**Requirement:**
Produce as output only the lines below starting at the line with "payment method: Visa -> Google Pay" and continuing through the line with "total: 1939.09 -> 1381.09", each one exactly as written.

**Listed entries:**
-*-
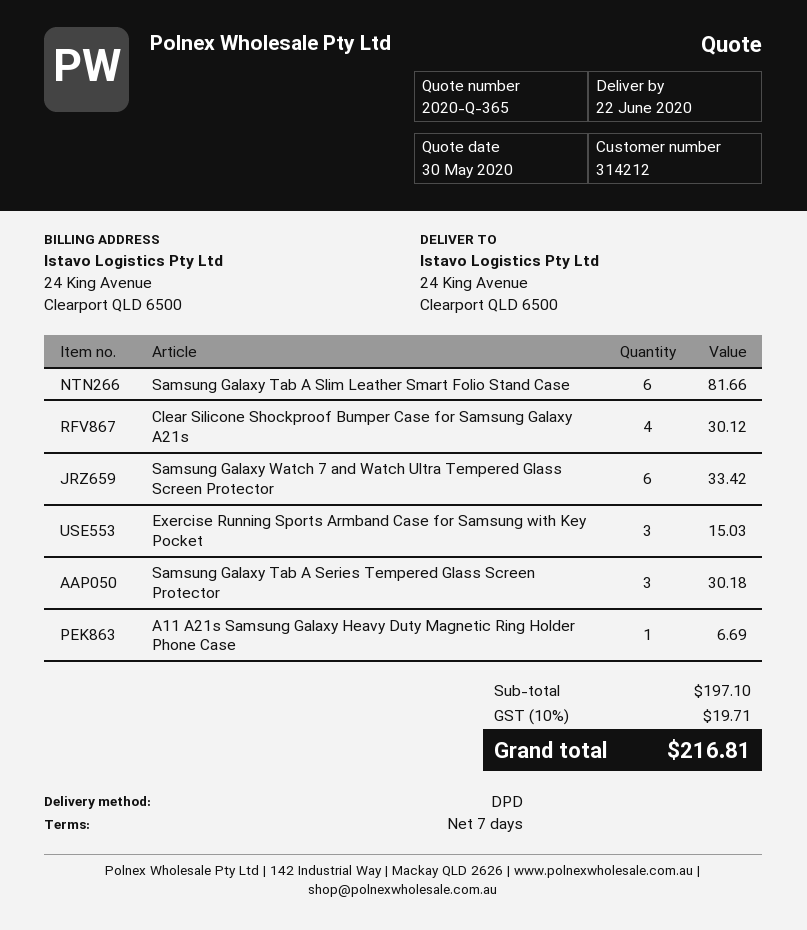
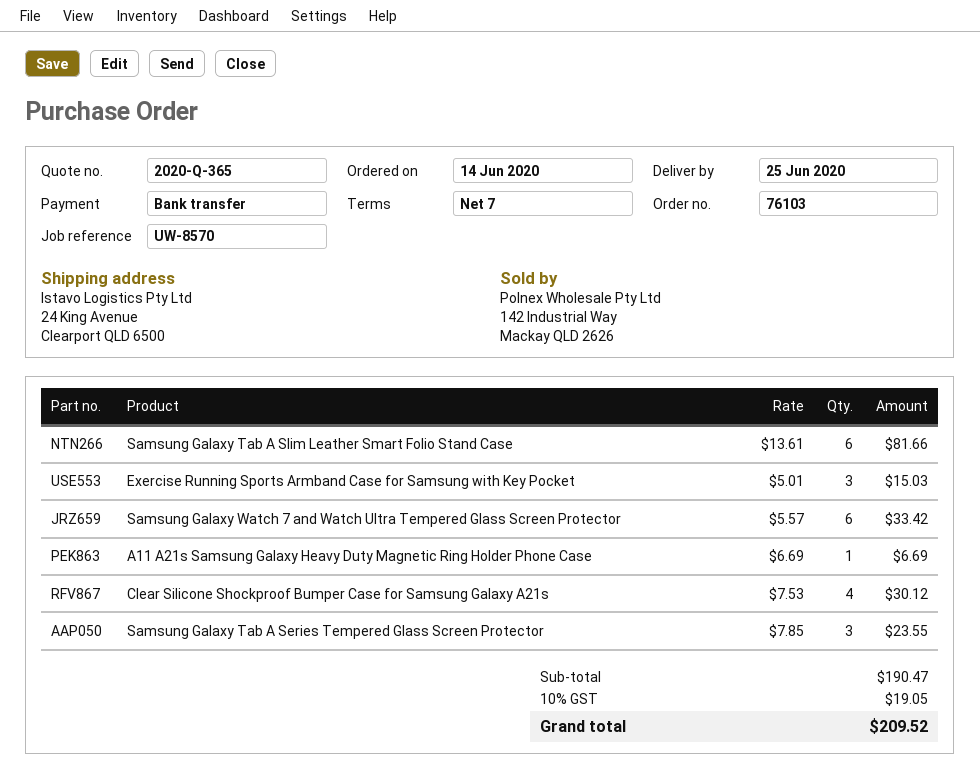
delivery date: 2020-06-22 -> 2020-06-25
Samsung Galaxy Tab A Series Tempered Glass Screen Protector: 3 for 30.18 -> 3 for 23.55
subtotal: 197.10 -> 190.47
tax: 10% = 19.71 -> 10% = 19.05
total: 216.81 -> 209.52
-*-
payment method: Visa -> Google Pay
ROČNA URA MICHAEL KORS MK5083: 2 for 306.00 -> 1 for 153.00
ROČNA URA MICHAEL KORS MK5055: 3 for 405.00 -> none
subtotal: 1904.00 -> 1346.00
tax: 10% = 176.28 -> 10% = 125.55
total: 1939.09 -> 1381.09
-*-
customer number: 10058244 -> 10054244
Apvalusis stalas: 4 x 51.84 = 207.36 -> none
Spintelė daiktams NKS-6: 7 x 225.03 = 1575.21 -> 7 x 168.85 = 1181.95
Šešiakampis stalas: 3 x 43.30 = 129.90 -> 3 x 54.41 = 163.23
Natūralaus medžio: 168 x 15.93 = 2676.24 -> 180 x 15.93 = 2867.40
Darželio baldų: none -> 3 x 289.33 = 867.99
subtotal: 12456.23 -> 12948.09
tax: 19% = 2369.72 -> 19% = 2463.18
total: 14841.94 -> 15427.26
-*-
**Exercise result:**
payment method: Visa -> Google Pay
ROČNA URA MICHAEL KORS MK5083: 2 for 306.00 -> 1 for 153.00
ROČNA URA MICHAEL KORS MK5055: 3 for 405.00 -> none
subtotal: 1904.00 -> 1346.00
tax: 10% = 176.28 -> 10% = 125.55
total: 1939.09 -> 1381.09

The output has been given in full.